Monday, January 31, 2011

Craft: Clive James Study #8: In Munich

The movement of Clive James' "Postcard from Munich" (available for free here) involves a brilliant series of transitions, from James’ sensory perceptions of the city, to illustrations of two of its histories (the Nazi history and the influence of the Wittelbachs), to the authors’ personal response to Munich (as a culture-conscious Australian, and as an Australian, recall, who travels with a keen sense of history as series of debt-creating relationships).
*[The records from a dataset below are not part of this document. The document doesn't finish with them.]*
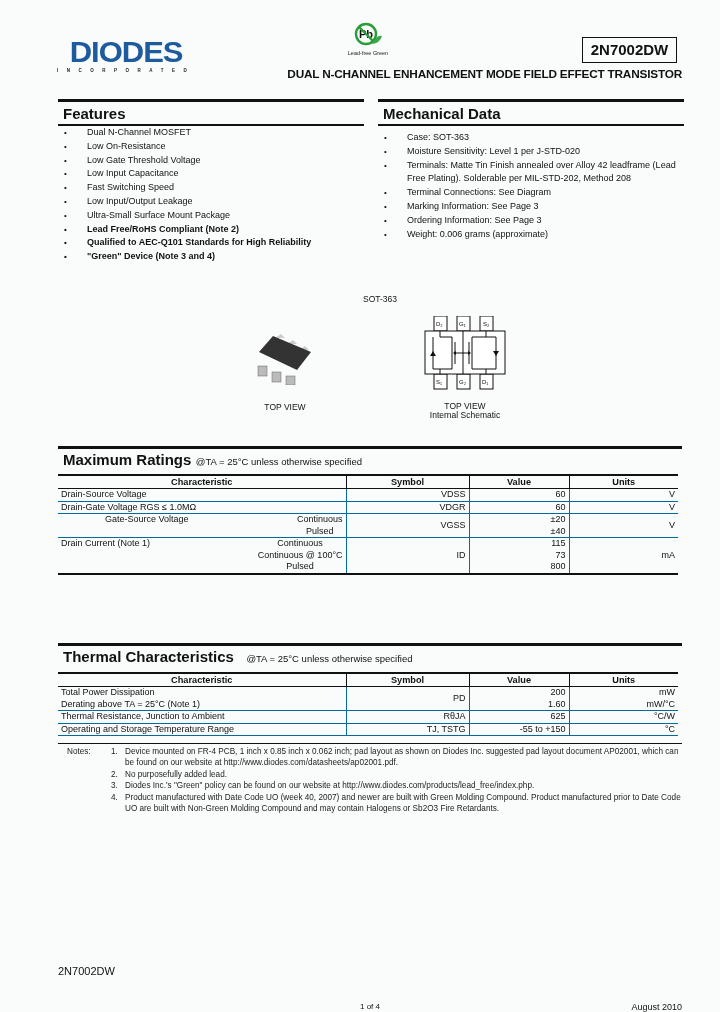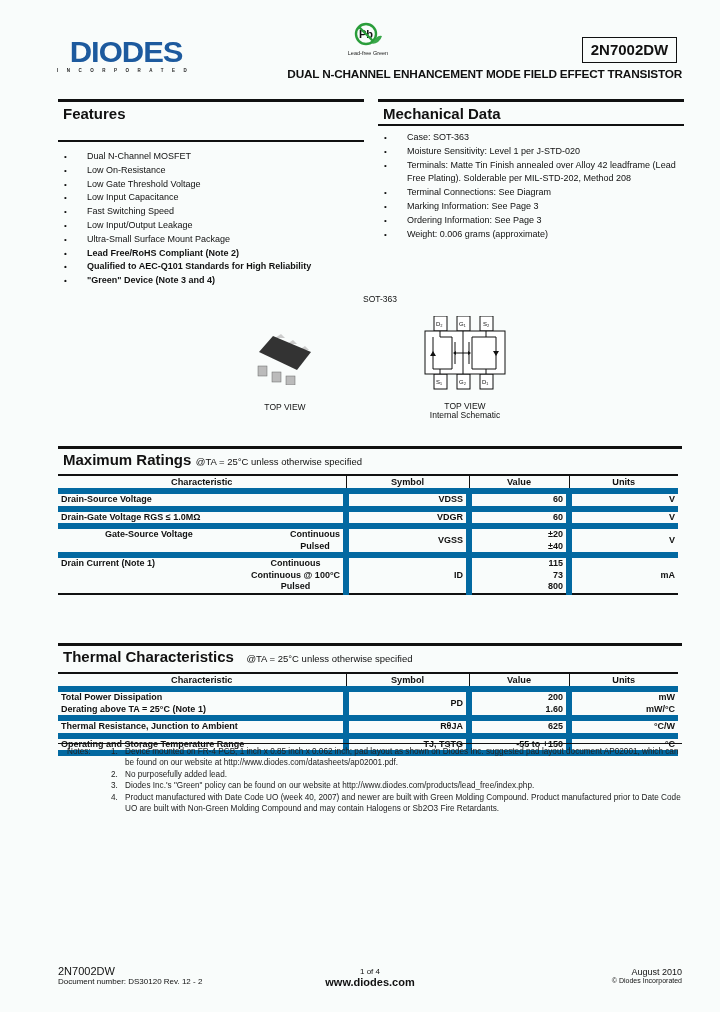--- a/index.html
+++ b/index.html
@@ -14,33 +14,33 @@
   .doctitle{left:270px;top:67px;width:412px;text-align:right;font-weight:bold;font-size:11.8px;letter-spacing:-0.2px;}
   .sec-rule{height:3px;background:#111;}
   .sec-title{font-weight:bold;font-size:15px;}
   .sec-sub{font-size:9.5px;font-weight:normal;}
   .list{margin:0;padding:0;list-style:none;font-size:9px;line-height:13.8px;}
   .list li{position:relative;padding-left:29px;}
   .list li::before{content:"\2022";position:absolute;left:6px;top:0;font-size:8px;}
   .list li.b{font-weight:bold;}
   table.dt{border-collapse:collapse;font-size:9px;position:absolute;left:58px;width:620px;table-layout:fixed;}
   table.dt th{font-weight:bold;font-size:9.2px;border:1px solid #111;padding:0;height:12px;line-height:12px;}
-  table.dt td{border:6px solid #0369a1;padding:0 3px;line-height:11.5px;vertical-align:middle;font-weight:bold;}
+  table.dt td{border:1px solid #0369a1;padding:0 3px;line-height:11.5px;vertical-align:middle;}
   table.dt td.c{text-align:right;padding-left:36px;}
   table.dt tr.top th{border-top:2px solid #111;}
   table.dt tr.last td{border-bottom:2px solid #111;}
   table.dt th:first-child, table.dt td:first-child{border-left:none;}
   table.dt th:last-child, table.dt td:last-child{border-right:none;}
   .rsub{text-align:center;}
   .notes{left:67px;top:746px;width:620px;font-size:8.2px;line-height:11.4px;color:#222;}
   .notes .row{display:flex;}
   .notes .lbl{width:44px;}
   .notes .num{width:14px;}
   .notes .txt{flex:1;}
-  .foot{font-size:8px;}
+  .foot{font-size:8px;margin-top:35px;}
 </style>
 </head>
 <body>
 
 <div class="abs logo">
   <div class="logo-word">DIODES</div>
   <div class="logo-sub">INCORPORATED</div>
 </div>
 
 <div class="abs pb">
@@ -51,23 +51,23 @@
     <path d="M19 22 Q24 12 29 14 Q27 21 19 22 Z" fill="#3aa84a"></path>
   </svg>
   <div class="pb-lbl">Lead-free Green</div>
 </div>
 
 <div class="abs partbox">2N7002DW</div>
 <div class="abs doctitle">DUAL N-CHANNEL ENHANCEMENT MODE FIELD EFFECT TRANSISTOR</div>
 
 <div class="abs" style="left:58px;top:99px;width:306px;">
   <div class="sec-rule"></div>
-  <div class="sec-title" style="padding:3px 0 18px 5px;">Features</div>
+  <div class="sec-title" style="padding:3px 0 2px 5px;">Features</div>
   <div class="sec-rule" style="height:2px;"></div>
-  <ul class="list" id="features-list" style="margin-top:8px;">
+  <ul class="list" id="features-list" style="margin-top:0;">
       <li>Dual N-Channel MOSFET</li>
       <li>Low On-Resistance</li>
       <li>Low Gate Threshold Voltage</li>
       <li>Low Input Capacitance</li>
       <li>Fast Switching Speed</li>
       <li>Low Input/Output Leakage</li>
       <li>Ultra-Small Surface Mount Package</li>
       <li class="b">Lead Free/RoHS Compliant (Note 2)</li>
       <li class="b">Qualified to AEC-Q101 Standards for High Reliability</li>
       <li class="b">"Green" Device (Note 3 and 4)</li>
Running gags about Wagner, opera, Ludwig II, bad hats, and beer, and sustained visual allegories based on the presence of light and water in the city further help to unify what might otherwise be a piece straining under the density of its content.

A list of quotes from the piece helps to illustrate what I mean, and also, I think, something of the point that Clive James makes about style and content in Robert Hughes' The Fatal Shore, mentioned in the last post before this one. Like Hughes, James doesn't put content ahead of form. The two must go hand-in-hand, because their combination creates the basis for James' particular mode of analysis:
  • “Narrowly personal though it might sound to say so, the Nazis have always got on my nerves."
  • “Ludwig II, as well as his demented castles in the environs, built a winter garden on the roof of the Residenz and in full regalia looked like Oliver Hardy wearing a Gobelins tapestry topped off with a dead polar bear.”
  • Of Nymphenburg: “The landscape flows through the main building like a lake, lakes glitter in the landscape like mirrored floors, and there are pavilions full of mirrors like frozen waterfalls.”
The last of these three quotes reminds us that, for James, landscape and history are almost the same thing:
  • “In the winter sunlight the lakes around the city shone like silver paint. Ludwig II of Bavaria drowned himself in one of them, impelled by a potent cocktail of schizophrenia and undiluted Wagner.”
  • I left Nymphenburg walking on air, which was bad training for where I was going next. The Amalienburg epitomises 1,000 years of Munich’s history. The concentration camp at Dachau does the same for the Thousand Year Reich, which luckily didn’t last the advertised distance, although it contrived to express itself memorably during the short time available. Dachau is a whole district, so the answer to the question why they didn’t change the name is that it would be like changing the name of Clapham. But Clapham never had a concentration camp in it.”
  • After visiting Dachau: “Hitler’s sole lasting positive achievement was to cure the old Right of its opposition to democracy.”
And that reading landscape as history is one way of better understanding culture:
  • “What haunts Munich, as it haunts all Germany, is the presence of an absence. There is continual talk of Kultur."
  • “The Allied air raids reduced it to a sea of rubble, but much of it has been rebuilt with the special care lavished on the past by those who have been injured by the present.”
  • “The strange feeling that you’ve seen it all before is not quite accurate, since even the Tsarist summer palaces outside Leningrad aren’t as exuberant as this. You haven’t seen it all before, you’ve heard it all later – in the music of Mozart, two of whose operas were premièred in Munich, one of them in the Cuvilliés theatre attached to the Residenz.”
  • At a portrait gallery: “Carolina Countess von Holstein aus Bayern, we may now note, had a waist the size of a wedding ring and shoulders like a Green Bay Packers linebacker, but her breakfast television pout still rings bells.” [Here, James showing off that, culturally, he knows how to slum it.]
As I discussed in my post about James' poem "Occupation: Housewife", he travels as the indebted Australian, and I think one of the reasons his travel writing is so densely packed with history and culture is that he is always accumulating, his learning and breadth of experience a part-payment for his parents' sacrifice:
  • Having worked out which of the Führerbau’s windows must belong to Hitler’s corner office, I tried to look like a music student, walked confidently up the monumental interior staircase, and pushed open the door of room 105, in which the Munich treaty was signed. There was nobody in there except a Canadian girl called Monica practising the piano. Once the room had contained Mussolini along with Goering: a tight fit. Born in 1959 (‘that’s the year when all the stars were right’), Monica was ready to suspend her studies while I fossicked in the distant past. I stood on the balcony and reviewed a big parade of strutting spooks all wearing the same sort of hat. The door to the left must lead to Hitler’s office. I eased it open and found a string quartet playing Schubert.”
  • “But the important lesson has already been learned: once power has been seized, it is too late to protest, even for the heroic – and most people are not that. Most people are not imaginative either, and can’t be blamed for it. How much atonement is enough?”